§ **Your goal**
Begin your copy at the line with "block; height: 14px;" in the records below and end it at the line with "86px; flex: 0", restating each line word for word; omit the pictures.

§ **Data for processing**
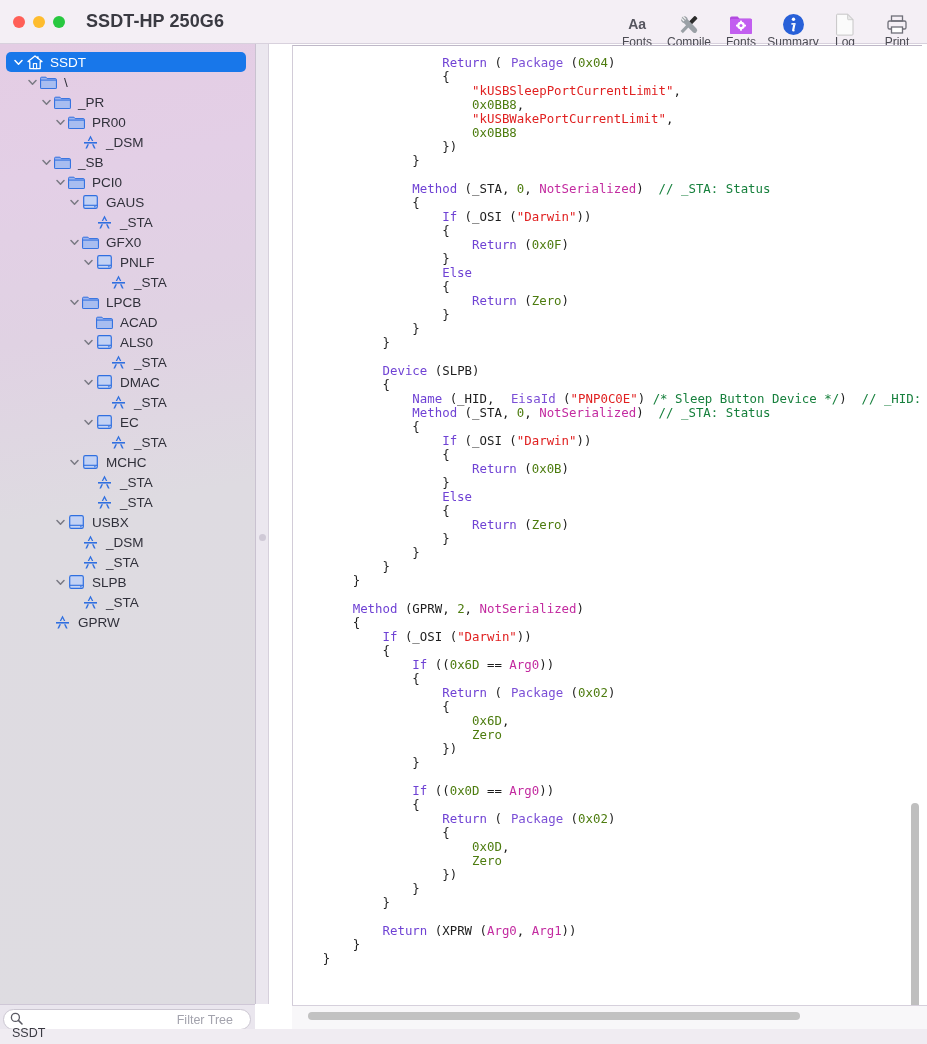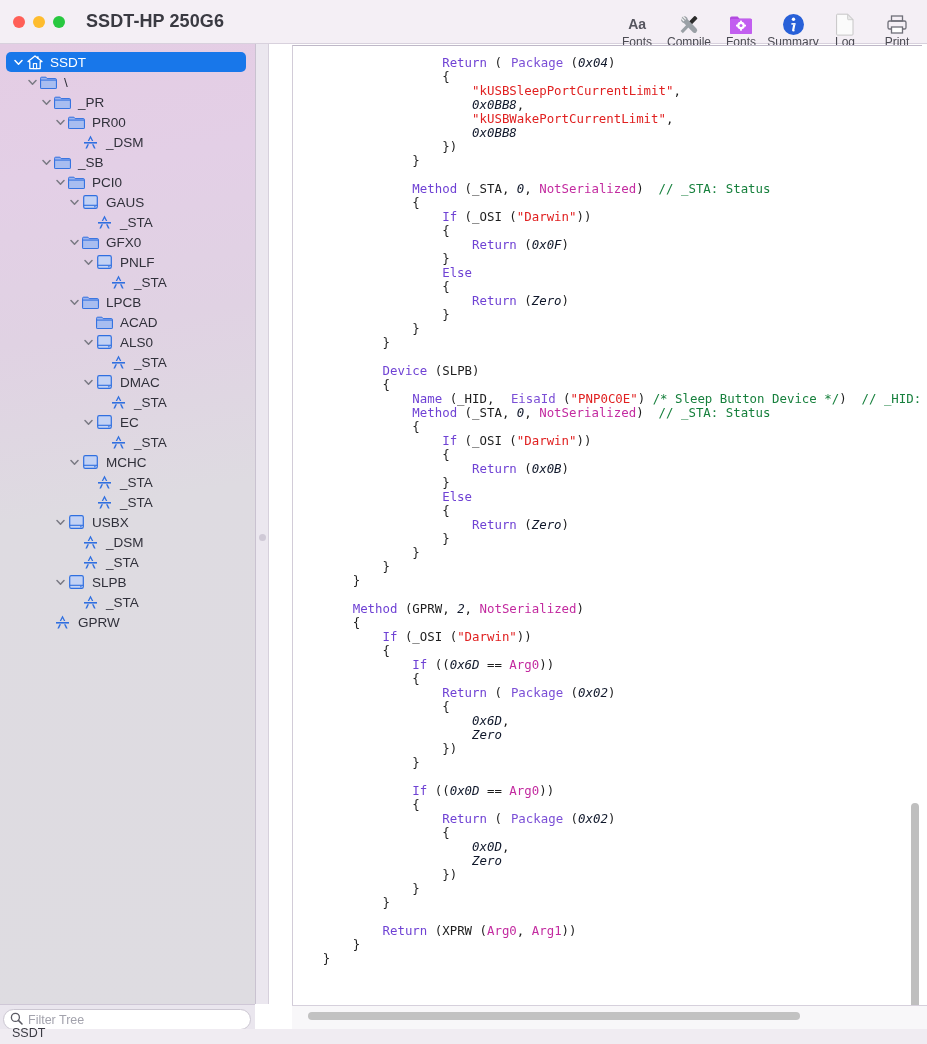--- a/index.html
+++ b/index.html
@@ -75,21 +75,21 @@
     display: flex; align-items: center;
   }
   .filterfield {
     margin-left: 3px; width: 248px; height: 21px;
     background: #ffffff; border: 1px solid #ccc7d2; border-radius: 11px;
     display: flex; align-items: center; padding-left: 6px;
   }
   .filterfield input {
     border: none; outline: none; background: transparent;
     font-family: "Liberation Sans", sans-serif; font-size: 12.5px;
-    color: #30303a; width: 210px; margin-left: 5px;
+    color: #30303a; width: 210px;  text-align: right;
   }
   .filterfield input::placeholder { color: #a3a3ad; }
 
   
   .divider {
     position: absolute; left: 255px; top: 44px; width: 37px; height: 960px;
     background: #ffffff;
     border-left: 1px solid #c9c2d0;
   }
   .dividerstrip {
@@ -116,21 +116,21 @@
     font-family: "DejaVu Sans Mono", monospace;
     font-size: 12.4px; line-height: 14px;
     white-space: pre;
     color: #1d1d1d;
   }
   .code .ln { display: block; height: 14px; }
 
   
   .kw { color: #6f42d4; }      
   .fn { color: #7b4fd6; margin-left: 9px; }      
-  .num { color: #0f172a; font-style: italic; }     
+  .num { color: #4d7c0f; }     
   .str { color: #e02020; }     
   .cmt { color: #17803d; }     
   .mag { color: #c32ba0; }     
   .pl { color: #1d1d1d; }      
 
   
   .vscroll {
     position: absolute; right: 3px; top: 757px;
     width: 8px; height: 246px; border-radius: 4px;
     background: #bfbfbf;

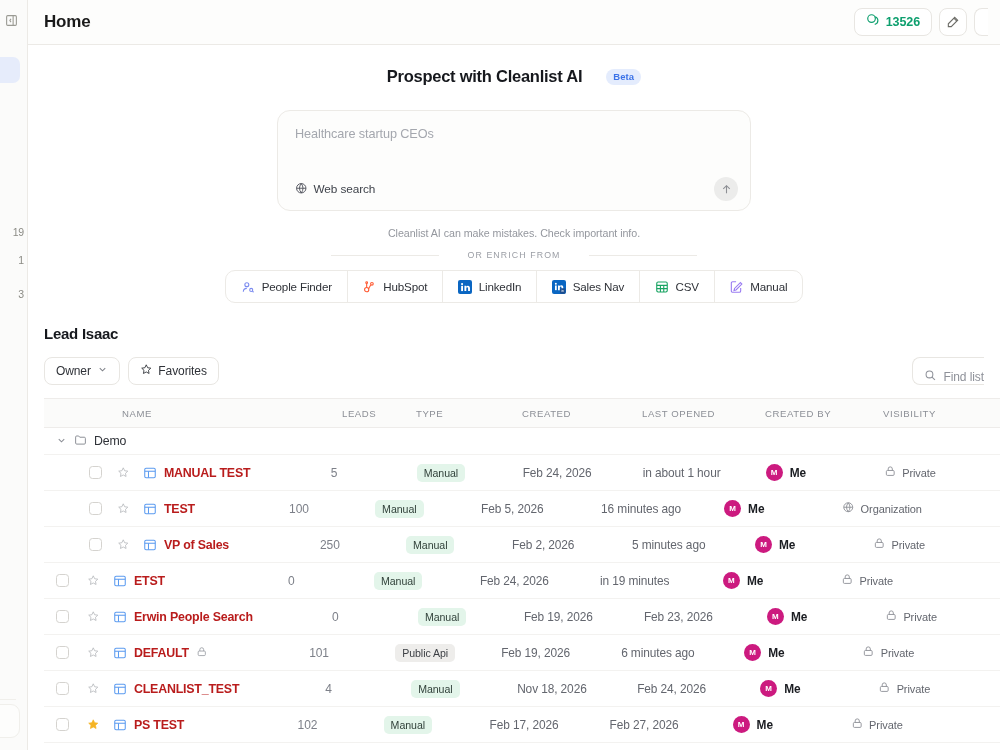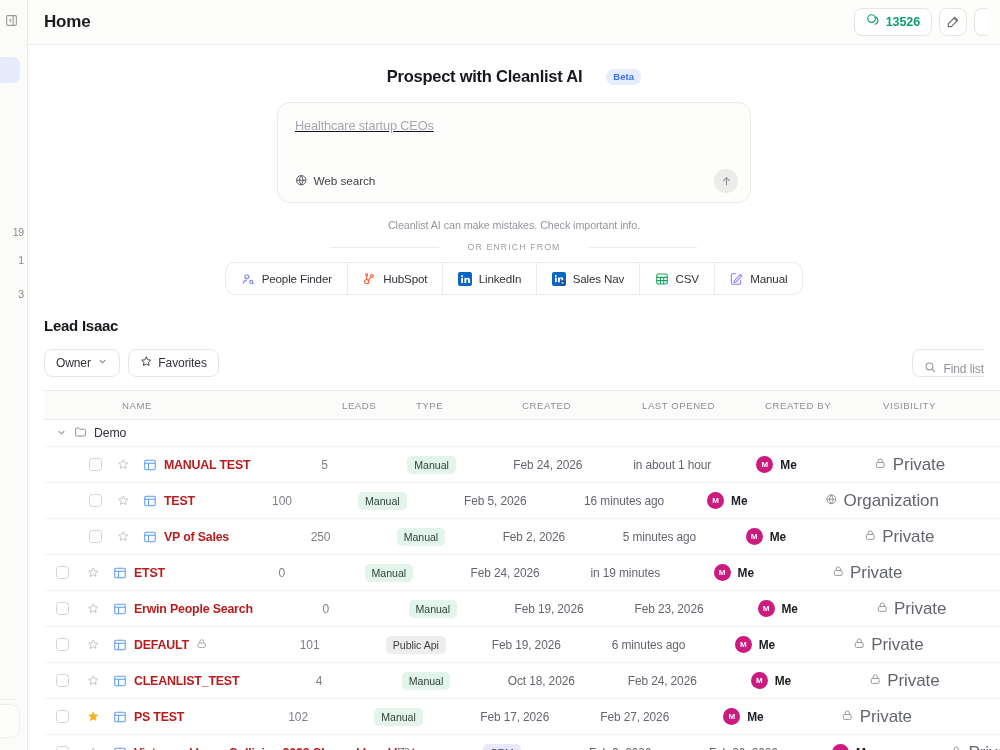--- a/index.html
+++ b/index.html
@@ -73,33 +73,33 @@
     border: 1px solid #e8e6e2; border-radius: 8px; background: #fff;
     display: flex; align-items: center; justify-content: center;
     color: #6b6b66;
   }
   .icon-btn.clipped { width: 14px; border-right: none; border-top-right-radius: 0; border-bottom-right-radius: 0; }
 
   
   .hero { padding-top: 22px; }
   .hero-title-row {
     display: flex; align-items: center; justify-content: center; gap: 24px;
-    margin-bottom: 16px;
+    margin-bottom: 24px;
   }
   .hero-title { font-size: 16.5px; font-weight: 700; color: #16181d; letter-spacing: -.25px; }
   .beta-pill {
     font-size: 9.5px; font-weight: 700; color: #3b72e8;
     background: #e4ecfd; border-radius: 9px; padding: 2.5px 7px;
     letter-spacing: .1px;
   }
   .prompt-card {
     width: 474px; margin: 16px auto;
     border: 1px solid #eceae6; border-radius: 13px;
     background: #fdfdfc; height: 101px;
-    position: relative; padding: 16px 4px 0 17px; text-decoration: underline;
+    position: relative; padding: 16px 4px 0 17px;
   }
   .prompt-placeholder { font-size: 12.7px; color: #a4a7ae; letter-spacing: -.1px; }
   .prompt-foot {
     position: absolute; left: 17px; bottom: 12px;
     display: flex; align-items: center; gap: 6px;
     color: #50535c;
   }
   .prompt-foot-label { font-size: 11.8px; color: #3f434b; letter-spacing: -.1px; }
   .send-btn {
     position: absolute; right: 12px; bottom: 9px;
@@ -184,21 +184,21 @@
     font-size: 12.4px; font-weight: 700; color: #b91c1c;
     letter-spacing: -.2px; white-space: nowrap;
   }
   .c-leads { width: 86px; flex: 0 0 86px; font-size: 12px; color: #7d8089; letter-spacing: -.1px; }
   .c-type { width: 106px; flex: 0 0 106px; }
   .c-created { width: 120px; flex: 0 0 120px; font-size: 11.9px; color: #63666e; letter-spacing: -.1px; }
   .c-opened { width: 123px; flex: 0 0 123px; font-size: 11.9px; color: #63666e; letter-spacing: -.1px; }
   .c-by { width: 118px; flex: 0 0 118px; display: flex; align-items: center; gap: 7px; }
   .c-vis { flex: 1 1 auto; display: flex; align-items: center; gap: 6px; min-width: 0; overflow: hidden; }
   .c-vis span {
-    font-size: 17px; color: #63666e; letter-spacing: -.1px; white-space: nowrap; text-align: center;
+    font-size: 11px; color: #63666e; letter-spacing: -.1px; white-space: nowrap; text-align: center;
   }
 
   .checkbox {
     width: 13px; height: 13px; border: 1.3px solid #d5d3cf;
     border-radius: 3.5px; background: #fff;
   }
   .badge {
     display: inline-block; font-size: 10.6px; border-radius: 5px;
     padding: 3px 7px; letter-spacing: -.05px;
   }
@@ -651,21 +651,21 @@
                   <rect x="3" y="4" width="18" height="16" rx="2.2"></rect>
                   <path d="M3 9h18"></path>
                   <path d="M9.4 9v11"></path>
                 </svg>
               </div>
               <div class="c-name">
                 <span class="nm">CLEANLIST_TEST</span>
               </div>
               <div class="c-leads">4</div>
               <div class="c-type"><span class="badge manual">Manual</span></div>
-              <div class="c-created">Oct 18, 2026</div>
+              <div class="c-created">Nov 18, 2026</div>
               <div class="c-opened">Feb 24, 2026</div>
               <div class="c-by">
                 <span class="avatar">M</span>
                 <span class="by-name">Me</span>
               </div>
               <div class="c-vis">
                 <span><svg width="12.5" height="12.5" viewBox="0 0 24 24" fill="none" stroke="#8b8e95" stroke-width="1.7">
                     <rect x="4.5" y="10.5" width="15" height="9.5" rx="2.2"></rect>
                     <path d="M8 10.5V7.6a4 4 0 0 1 8 0v2.9"></path>
                   </svg></span>

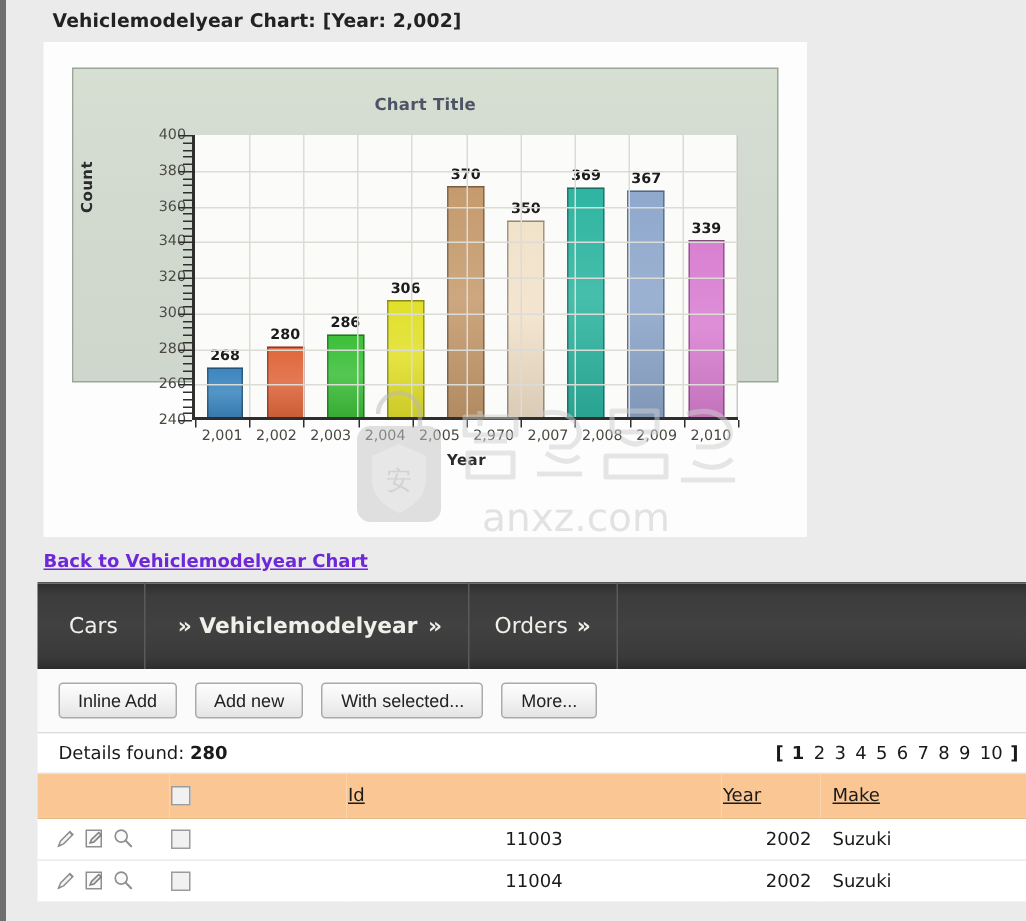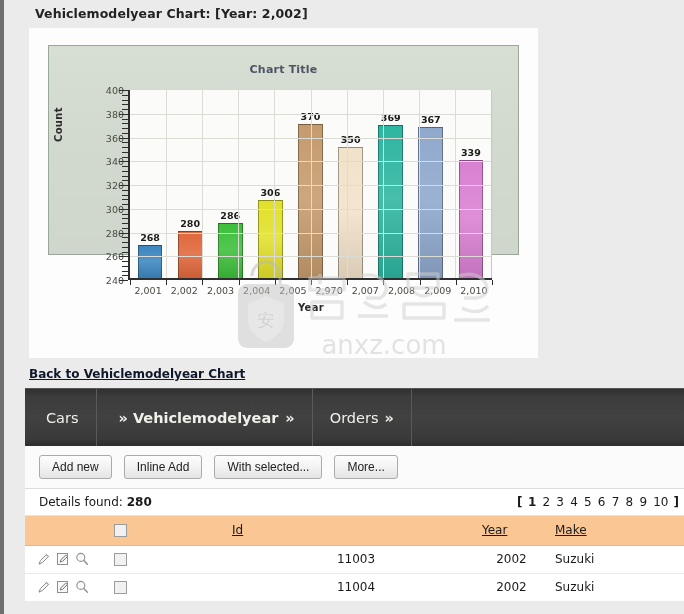--- a/index.html
+++ b/index.html
@@ -162,21 +162,21 @@
     margin-top: 22px;
     text-align: center;
     font-size: 10px; font-weight: bold;
     color: #2b2b2b;
     letter-spacing: .3px;
   }
 
   .back-link-row { padding: 9px 0 7px 25px; background: #ebebeb; }
   .back-link {
     font-size: 12px; font-weight: bold;
-    color: #0f172a; text-decoration: underline;
+    color: #6d28d9; text-decoration: underline;
     cursor: pointer;
   }
 
   
   .navbar {
     margin-left: 21px;
     width: 663px;
     height: 58px;
     background: linear-gradient(180deg,#2f2f2f 0%,#3c3c3c 14%,#414141 50%,#3a3a3a 86%,#2d2d2d 100%);
     display: flex;
@@ -257,21 +257,21 @@
     font-size: 12px;
   }
   .grid td {
     height: 28px;
     color: #1a1a1a;
     border-bottom: 1px solid #eaeaea;
   }
   .col-act { width: 88px; padding-left: 12px; }
   .col-chk { width: 118px; }
   .col-id  { width: 250px; text-align: center; }
-  .col-year{ width: 66px; text-align: center; padding-right: 6px; }
+  .col-year{ width: 66px; text-align: right; padding-right: 6px; }
   .col-make{ padding-left: 8px; }
   .th-id { text-align: center; }
   .th-year { text-align: right; padding-right: 6px; }
   .chkbox {
     display: inline-block;
     width: 13px; height: 13px;
     background: #f1f1f1;
     border: 1px solid #9c9c9c;
     vertical-align: middle;
     cursor: pointer;
@@ -464,22 +464,22 @@
       <b>Vehiclemodelyear</b>
       <span class="chev" style="margin-left:7px">»</span>
     </div>
     <div class="nav-item">
       <span>Orders</span>
       <b class="chev" style="margin-left:6px">»</b>
     </div>
   </div>
 
   <div class="toolbar">
+    <button class="tb-btn">Inline Add</button>
     <button class="tb-btn">Add new</button>
-    <button class="tb-btn">Inline Add</button>
     <button class="tb-btn">With selected...</button>
     <button class="tb-btn">More...</button>
   </div>
 
   <div class="details-bar">
     <div>
       <span>Details found:</span>
       <span class="dcount">280</span>
     </div>
     <div class="pager" id="pager"><span class="brk">[ </span><a class="cur">1</a> <a>2</a> <a>3</a> <a>4</a> <a>5</a> <a>6</a> <a>7</a> <a>8</a> <a>9</a> <a>10</a> <span class="brk">]</span></div>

§ **Exercise output**
   .code .ln { display: block; height: 14px; }
 
   
   .kw { color: #6f42d4; }      
   .fn { color: #7b4fd6; margin-left: 9px; }      
-  .num { color: #0f172a; font-style: italic; }     
+  .num { color: #4d7c0f; }     
   .str { color: #e02020; }     
   .cmt { color: #17803d; }     
   .mag { color: #c32ba0; }     
   .pl { color: #1d1d1d; }      
 
   
   .vscroll {
     position: absolute; right: 3px; top: 757px;
     width: 8px; height: 246px; border-radius: 4px;
     background: #bfbfbf;

--- a/index.html
+++ b/index.html
@@ -73,33 +73,33 @@
     border: 1px solid #e8e6e2; border-radius: 8px; background: #fff;
     display: flex; align-items: center; justify-content: center;
     color: #6b6b66;
   }
   .icon-btn.clipped { width: 14px; border-right: none; border-top-right-radius: 0; border-bottom-right-radius: 0; }
 
   
   .hero { padding-top: 22px; }
   .hero-title-row {
     display: flex; align-items: center; justify-content: center; gap: 24px;
-    margin-bottom: 16px;
+    margin-bottom: 24px;
   }
   .hero-title { font-size: 16.5px; font-weight: 700; color: #16181d; letter-spacing: -.25px; }
   .beta-pill {
     font-size: 9.5px; font-weight: 700; color: #3b72e8;
     background: #e4ecfd; border-radius: 9px; padding: 2.5px 7px;
     letter-spacing: .1px;
   }
   .prompt-card {
     width: 474px; margin: 16px auto;
     border: 1px solid #eceae6; border-radius: 13px;
     background: #fdfdfc; height: 101px;
-    position: relative; padding: 16px 4px 0 17px; text-decoration: underline;
+    position: relative; padding: 16px 4px 0 17px;
   }
   .prompt-placeholder { font-size: 12.7px; color: #a4a7ae; letter-spacing: -.1px; }
   .prompt-foot {
     position: absolute; left: 17px; bottom: 12px;
     display: flex; align-items: center; gap: 6px;
     color: #50535c;
   }
   .prompt-foot-label { font-size: 11.8px; color: #3f434b; letter-spacing: -.1px; }
   .send-btn {
     position: absolute; right: 12px; bottom: 9px;
@@ -184,21 +184,21 @@
     font-size: 12.4px; font-weight: 700; color: #b91c1c;
     letter-spacing: -.2px; white-space: nowrap;
   }
   .c-leads { width: 86px; flex: 0 0 86px; font-size: 12px; color: #7d8089; letter-spacing: -.1px; }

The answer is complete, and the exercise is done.